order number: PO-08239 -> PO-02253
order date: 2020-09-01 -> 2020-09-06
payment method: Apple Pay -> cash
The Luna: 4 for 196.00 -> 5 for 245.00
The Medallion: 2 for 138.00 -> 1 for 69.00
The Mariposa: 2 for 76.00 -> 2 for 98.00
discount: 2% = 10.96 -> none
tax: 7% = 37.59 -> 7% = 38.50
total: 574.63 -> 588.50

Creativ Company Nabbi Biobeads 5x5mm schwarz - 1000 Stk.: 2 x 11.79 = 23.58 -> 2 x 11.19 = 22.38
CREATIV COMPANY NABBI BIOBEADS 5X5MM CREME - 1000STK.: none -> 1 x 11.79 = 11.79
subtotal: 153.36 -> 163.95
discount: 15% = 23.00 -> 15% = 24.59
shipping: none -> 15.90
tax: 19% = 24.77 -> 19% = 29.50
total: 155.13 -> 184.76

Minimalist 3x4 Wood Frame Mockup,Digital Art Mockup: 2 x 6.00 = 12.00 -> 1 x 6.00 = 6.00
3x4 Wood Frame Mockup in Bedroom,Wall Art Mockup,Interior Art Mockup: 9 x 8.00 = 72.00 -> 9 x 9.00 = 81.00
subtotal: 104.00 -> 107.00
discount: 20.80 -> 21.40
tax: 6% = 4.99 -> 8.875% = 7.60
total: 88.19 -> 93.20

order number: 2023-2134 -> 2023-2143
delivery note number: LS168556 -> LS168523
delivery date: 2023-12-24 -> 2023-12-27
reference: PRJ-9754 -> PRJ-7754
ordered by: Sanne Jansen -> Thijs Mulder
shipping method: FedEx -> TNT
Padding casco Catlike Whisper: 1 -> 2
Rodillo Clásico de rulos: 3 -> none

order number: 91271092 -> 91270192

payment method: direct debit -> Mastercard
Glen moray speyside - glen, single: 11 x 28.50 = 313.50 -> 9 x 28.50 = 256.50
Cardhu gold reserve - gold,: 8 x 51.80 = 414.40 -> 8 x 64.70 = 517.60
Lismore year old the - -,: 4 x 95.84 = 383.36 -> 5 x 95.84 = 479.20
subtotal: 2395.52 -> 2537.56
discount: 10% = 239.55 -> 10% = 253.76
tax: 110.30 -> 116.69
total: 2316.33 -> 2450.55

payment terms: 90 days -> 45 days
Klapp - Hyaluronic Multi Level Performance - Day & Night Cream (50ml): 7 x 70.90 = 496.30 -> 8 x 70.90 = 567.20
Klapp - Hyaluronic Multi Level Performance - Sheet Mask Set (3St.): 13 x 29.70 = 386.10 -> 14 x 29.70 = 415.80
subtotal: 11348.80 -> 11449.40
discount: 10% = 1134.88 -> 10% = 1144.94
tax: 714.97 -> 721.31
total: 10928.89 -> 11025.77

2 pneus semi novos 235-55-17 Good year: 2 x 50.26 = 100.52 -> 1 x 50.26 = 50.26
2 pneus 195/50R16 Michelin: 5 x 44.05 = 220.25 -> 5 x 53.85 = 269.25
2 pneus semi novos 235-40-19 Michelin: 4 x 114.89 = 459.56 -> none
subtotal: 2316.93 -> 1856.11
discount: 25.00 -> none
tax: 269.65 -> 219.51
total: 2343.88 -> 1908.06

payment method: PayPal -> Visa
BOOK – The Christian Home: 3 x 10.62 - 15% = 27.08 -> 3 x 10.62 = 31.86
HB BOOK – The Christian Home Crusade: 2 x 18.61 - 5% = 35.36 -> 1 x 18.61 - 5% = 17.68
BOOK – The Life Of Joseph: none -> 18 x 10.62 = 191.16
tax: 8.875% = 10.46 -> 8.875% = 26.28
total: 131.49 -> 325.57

━━━

# [Goal of the exercise]
Reproduce the entries in full, exactly as written.

# [Solution to this problem]
order number: PO-08239 -> PO-02253
order date: 2020-09-01 -> 2020-09-06
payment method: Apple Pay -> cash
The Luna: 4 for 196.00 -> 5 for 245.00
The Medallion: 2 for 138.00 -> 1 for 69.00
The Mariposa: 2 for 76.00 -> 2 for 98.00
discount: 2% = 10.96 -> none
tax: 7% = 37.59 -> 7% = 38.50
total: 574.63 -> 588.50

Creativ Company Nabbi Biobeads 5x5mm schwarz - 1000 Stk.: 2 x 11.79 = 23.58 -> 2 x 11.19 = 22.38
CREATIV COMPANY NABBI BIOBEADS 5X5MM CREME - 1000STK.: none -> 1 x 11.79 = 11.79
subtotal: 153.36 -> 163.95
discount: 15% = 23.00 -> 15% = 24.59
shipping: none -> 15.90
tax: 19% = 24.77 -> 19% = 29.50
total: 155.13 -> 184.76

Minimalist 3x4 Wood Frame Mockup,Digital Art Mockup: 2 x 6.00 = 12.00 -> 1 x 6.00 = 6.00
3x4 Wood Frame Mockup in Bedroom,Wall Art Mockup,Interior Art Mockup: 9 x 8.00 = 72.00 -> 9 x 9.00 = 81.00
subtotal: 104.00 -> 107.00
discount: 20.80 -> 21.40
tax: 6% = 4.99 -> 8.875% = 7.60
total: 88.19 -> 93.20

order number: 2023-2134 -> 2023-2143
delivery note number: LS168556 -> LS168523
delivery date: 2023-12-24 -> 2023-12-27
reference: PRJ-9754 -> PRJ-7754
ordered by: Sanne Jansen -> Thijs Mulder
shipping method: FedEx -> TNT
Padding casco Catlike Whisper: 1 -> 2
Rodillo Clásico de rulos: 3 -> none

order number: 91271092 -> 91270192

payment method: direct debit -> Mastercard
Glen moray speyside - glen, single: 11 x 28.50 = 313.50 -> 9 x 28.50 = 256.50
Cardhu gold reserve - gold,: 8 x 51.80 = 414.40 -> 8 x 64.70 = 517.60
Lismore year old the - -,: 4 x 95.84 = 383.36 -> 5 x 95.84 = 479.20
subtotal: 2395.52 -> 2537.56
discount: 10% = 239.55 -> 10% = 253.76
tax: 110.30 -> 116.69
total: 2316.33 -> 2450.55

payment terms: 90 days -> 45 days
Klapp - Hyaluronic Multi Level Performance - Day & Night Cream (50ml): 7 x 70.90 = 496.30 -> 8 x 70.90 = 567.20
Klapp - Hyaluronic Multi Level Performance - Sheet Mask Set (3St.): 13 x 29.70 = 386.10 -> 14 x 29.70 = 415.80
subtotal: 11348.80 -> 11449.40
discount: 10% = 1134.88 -> 10% = 1144.94
tax: 714.97 -> 721.31
total: 10928.89 -> 11025.77

2 pneus semi novos 235-55-17 Good year: 2 x 50.26 = 100.52 -> 1 x 50.26 = 50.26
2 pneus 195/50R16 Michelin: 5 x 44.05 = 220.25 -> 5 x 53.85 = 269.25
2 pneus semi novos 235-40-19 Michelin: 4 x 114.89 = 459.56 -> none
subtotal: 2316.93 -> 1856.11
discount: 25.00 -> none
tax: 269.65 -> 219.51
total: 2343.88 -> 1908.06

payment method: PayPal -> Visa
BOOK – The Christian Home: 3 x 10.62 - 15% = 27.08 -> 3 x 10.62 = 31.86
HB BOOK – The Christian Home Crusade: 2 x 18.61 - 5% = 35.36 -> 1 x 18.61 - 5% = 17.68
BOOK – The Life Of Joseph: none -> 18 x 10.62 = 191.16
tax: 8.875% = 10.46 -> 8.875% = 26.28
total: 131.49 -> 325.57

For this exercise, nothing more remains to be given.